🤖 AI Summary
This study addresses the identification and bounding of central moments of individual causal effect distributions under the constraint that only marginal central moments of potential outcomes are known, thereby characterizing treatment effect heterogeneity. The work proposes a novel framework for identification and inference that relies solely on marginal moments rather than full distributional information.

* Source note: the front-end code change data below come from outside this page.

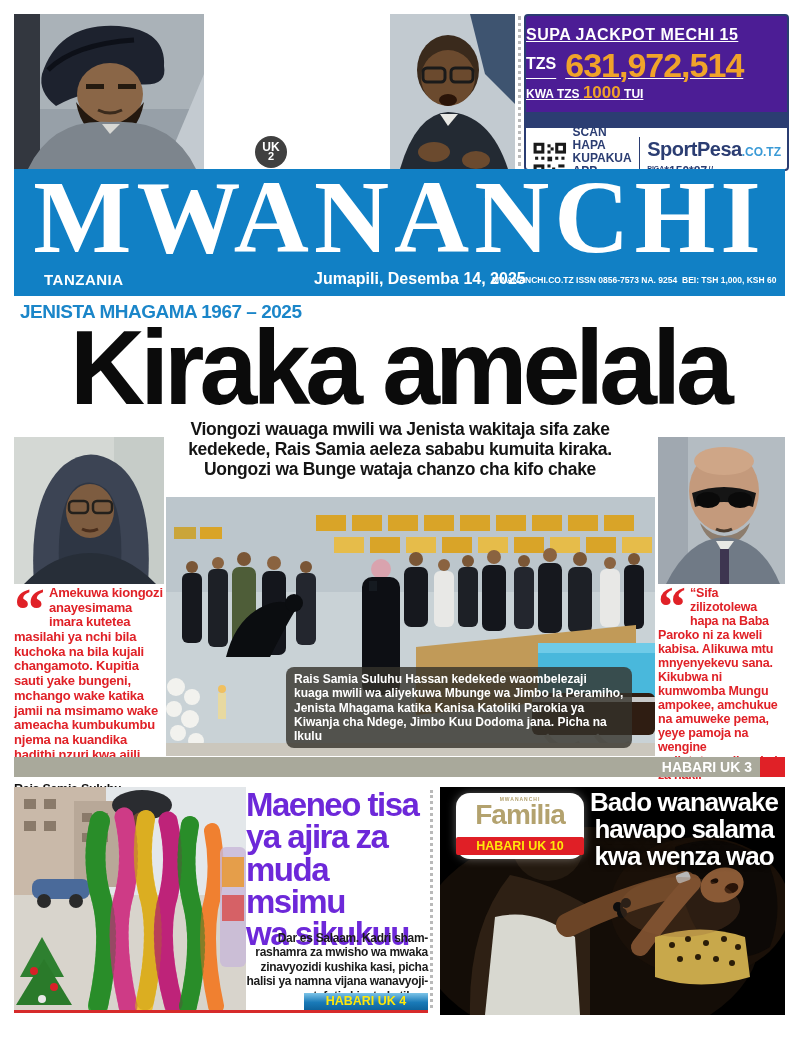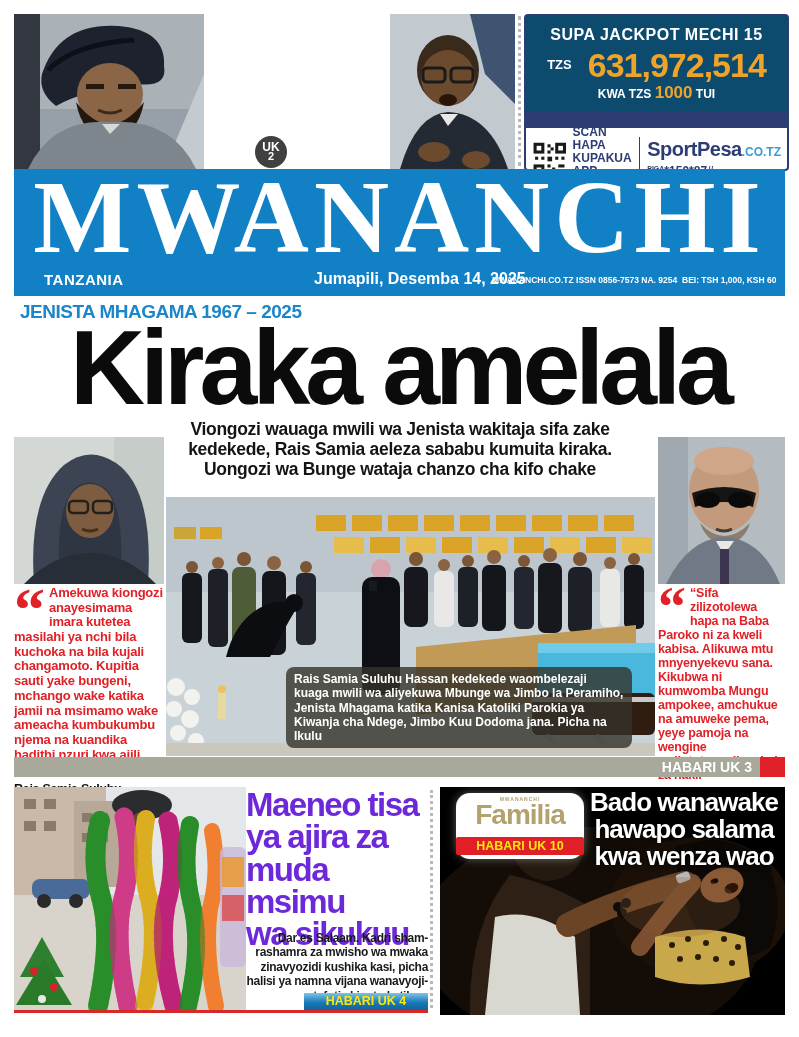--- a/index.html
+++ b/index.html
@@ -16,7 +16,7 @@
   .dotted-v{border-left:3px dotted #b9b9b9;}
   
   .ad{background:#2b3d72;border:2px solid #2b3d72;border-radius:4px;overflow:hidden;}
-  .ad-top{background:#0c4a6e;color:#fff;text-align:center;padding-top:10px;height:86px;}
+  .ad-top{background:#4c1d95;color:#fff;padding-top:10px;height:86px;text-decoration:underline;}
   .ad-title{font-weight:bold;font-size:16px;letter-spacing:.5px;}
   .ad-amt-row{margin-top:2px;}
   .ad-cur{font-size:13px;font-weight:bold;color:#fff;vertical-align:8px;margin-right:16px;}

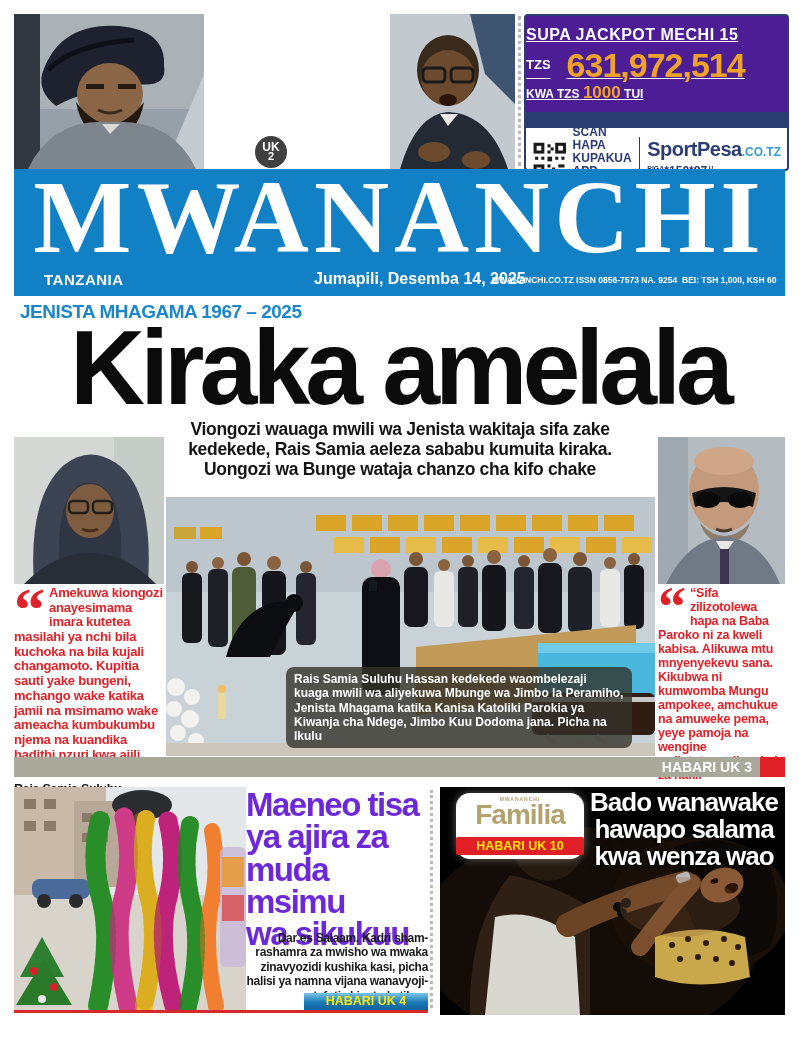--- a/index.html
+++ b/index.html
@@ -19,7 +19,7 @@
   .ad-top{background:#4c1d95;color:#fff;padding-top:10px;height:86px;text-decoration:underline;}
   .ad-title{font-weight:bold;font-size:16px;letter-spacing:.5px;}
   .ad-amt-row{margin-top:2px;}
-  .ad-cur{font-size:13px;font-weight:bold;color:#fff;vertical-align:8px;margin-right:16px;}
+  .ad-cur{font-size:16px;font-weight:bold;color:#fff;vertical-align:8px;margin-right:9px;}
   .ad-amt{font-size:34px;font-weight:bold;color:#f0a32a;letter-spacing:-1px;}
   .ad-sub{font-size:12px;font-weight:bold;color:#fff;margin-top:-2px;}
   .ad-sub .big{font-size:17px;color:#f0a32a;}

By integrating moment-constrained optimization, causal inference theory, and inequality analysis, the authors establish sharp identifiability conditions and tight bounds for higher-order central moments. This approach substantially reduces data requirements compared to existing methods, and its validity and practical utility are demonstrated through empirical applications.
📝 Abstract
Evaluating the causal effect of a treatment on an outcome is a central objective in causal inference. While the average causal effect summarizes the mean impact of treatment, the central moments of the individual causal effect (ICE) characterize the shape of the ICE distribution, thereby revealing the extent and structure of treatment effect heterogeneity across individuals. This paper investigates the identification and bounding of the central moments of the ICE using only the marginal central moments of each potential outcome (PO). Compared with existing approaches that require knowledge of the full marginal distributions of the POs, marginal moment information is often substantially easier to obtain in empirical applications. Finally, we illustrate the practical relevance of our results through two empirical case studies.